Mary McCann, owner of Cruising, explained why she decided to go about cloning Cruising.

"I definitely would not have done this is Cruising didn't prove himself. He's the only stallion in Ireland who had 5 stars for eventing and showjumping, himself and his prod-gen."

"We had two clones, great characters, various characteristics. They have the ability to jump" and she was definitely pleased with the outcome.

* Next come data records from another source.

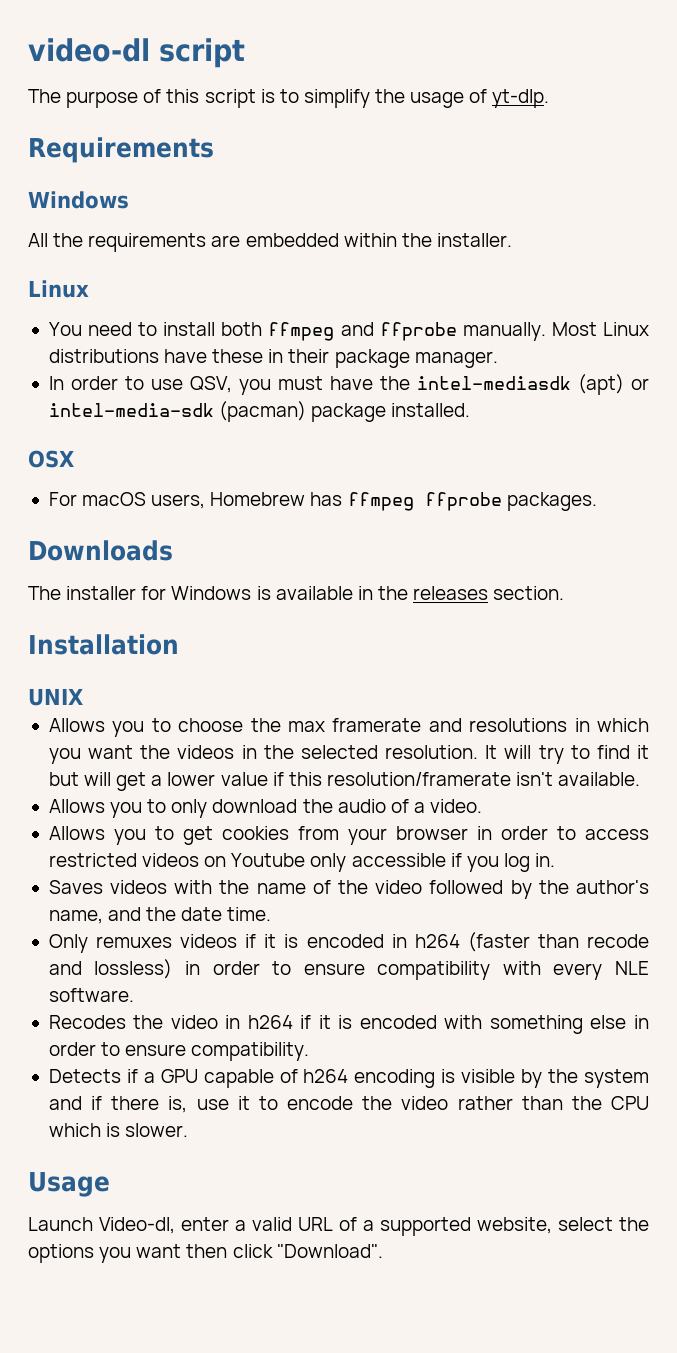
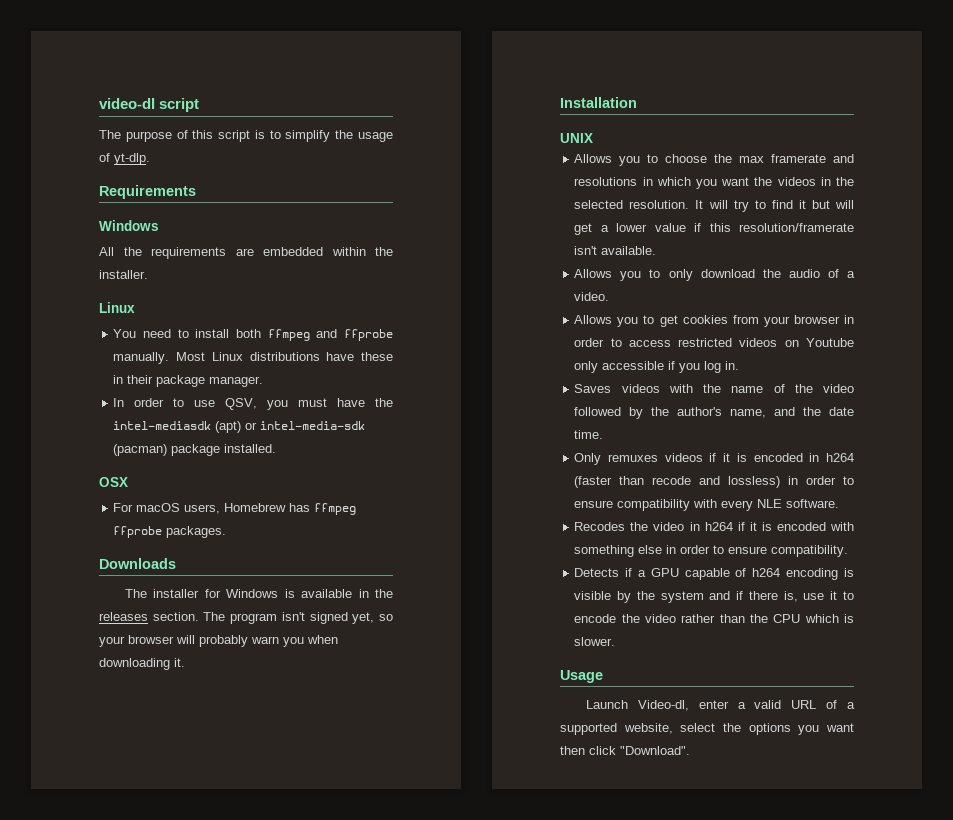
(565, 593) none -> [203,612,394,624] [99,635,338,647] [99,658,185,670] The program isn't signed yet, so your browser will probably warn you when downloading it.

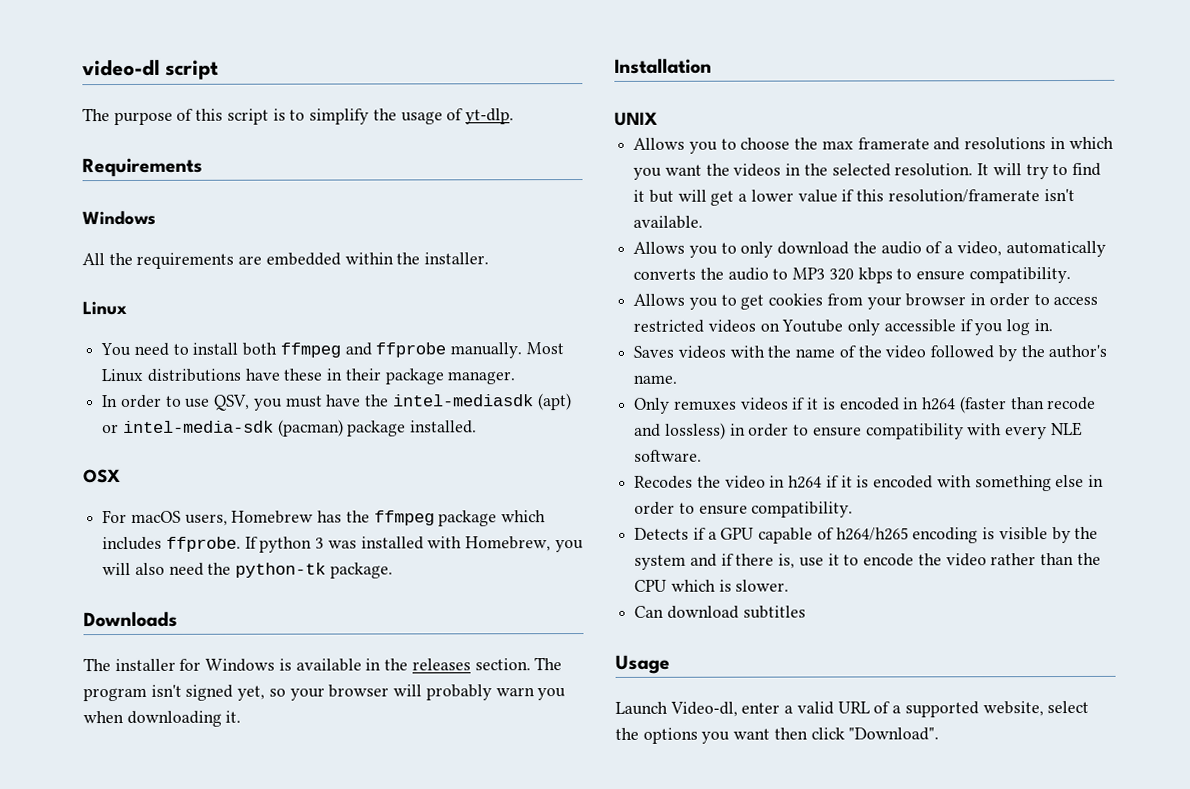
[314,503,357,515] [113,526,227,538] ffmpeg ffprobe packages. -> [345,510,547,527] [102,536,584,553] [102,562,393,579] the ffmpeg package which includes ffprobe. If python 3 was installed with Homebrew, you will also need the python-tk package.
[574,292,610,301] video. -> [956,240,1106,258] [633,267,1071,284] video, automatically converts the audio to MP3 320 kbps to ensure compatibility.
[730,407,854,418] [574,430,604,439] name, and the date time. -> [633,374,678,384] name.
[752,568,781,577] h264 -> [835,527,909,541] h264/h265
(616, 641) none -> [634,605,806,619] // Can download subtitles

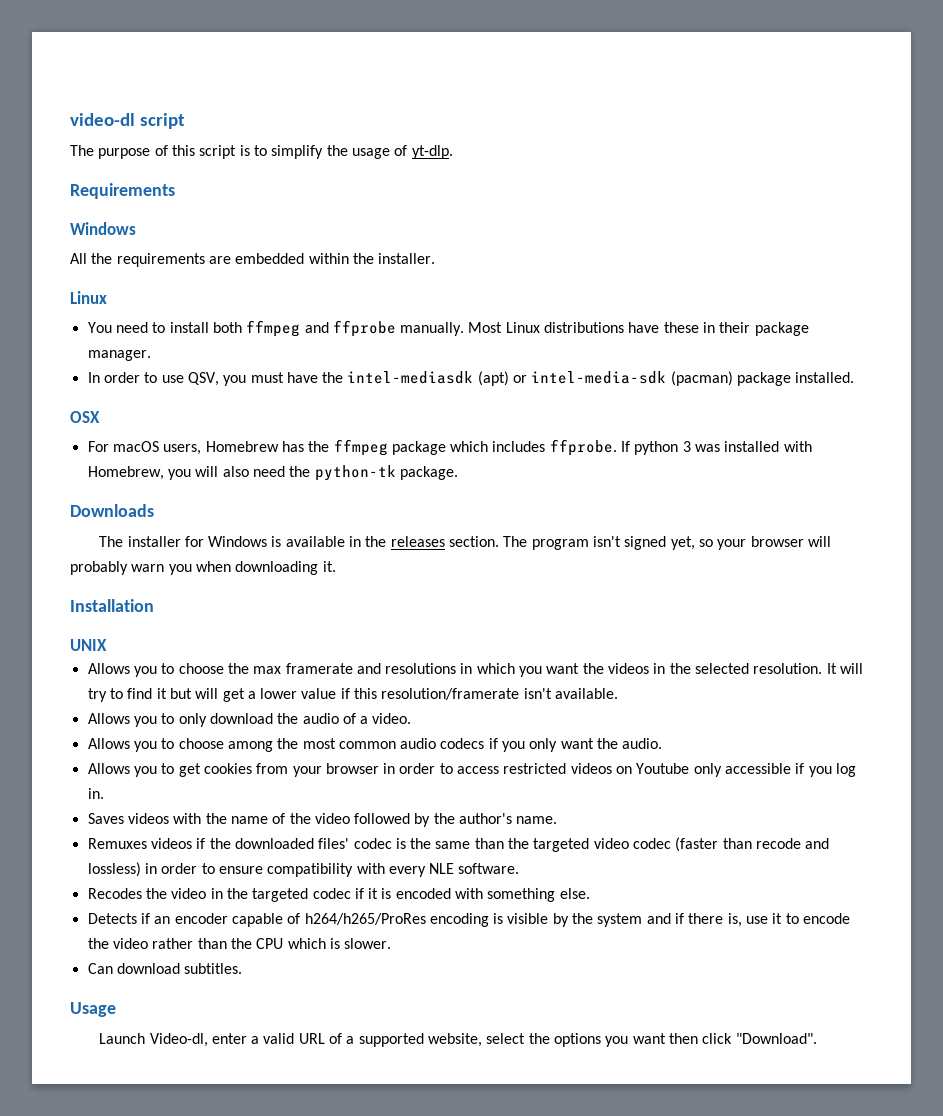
[956,240,1106,258] [633,267,1071,284] video, automatically converts the audio to MP3 320 kbps to ensure compatibility. -> [372,713,412,724] [87,738,663,752] video. // Allows you to choose among the most common audio codecs if you only want the audio.
[634,397,957,414] Only remuxes videos if it is encoded in h264 -> [87,838,672,852] Remuxes videos if the downloaded files' codec is the same than the targeted video codec
[788,475,823,489] h264 -> [226,888,351,902] the targeted codec
[1055,474,1104,488] [634,501,854,518] else in order to ensure compatibility. -> [559,888,590,899] else.
[707,527,755,540] a GPU -> [154,913,228,924] an encoder
[835,527,909,541] h264/h265 -> [304,913,426,925] h264/h265/ProRes
[742,605,806,619] subtitles -> [184,963,243,974] subtitles.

Professor Dan Bradley of Trinity College explained the elements of cloning: its a mixture of nature and nurture.

"DNA is a vital part of it,it's" he said. "The way that animal turns out is a mixture of its genetic code but also the environment it grows up with."

"And also chance elements, because of developments and life but full of chance happenings. And they have an influence on how you turn out as well", Bradley added.

Mary McCann joined Áine Lawlor live on Big Week on the Farm studio in Co. Cavan, along with jockey Ruby Walsh and Doctor Ruth Freeman from Science Foundation Ireland to discuss cloning in further detail.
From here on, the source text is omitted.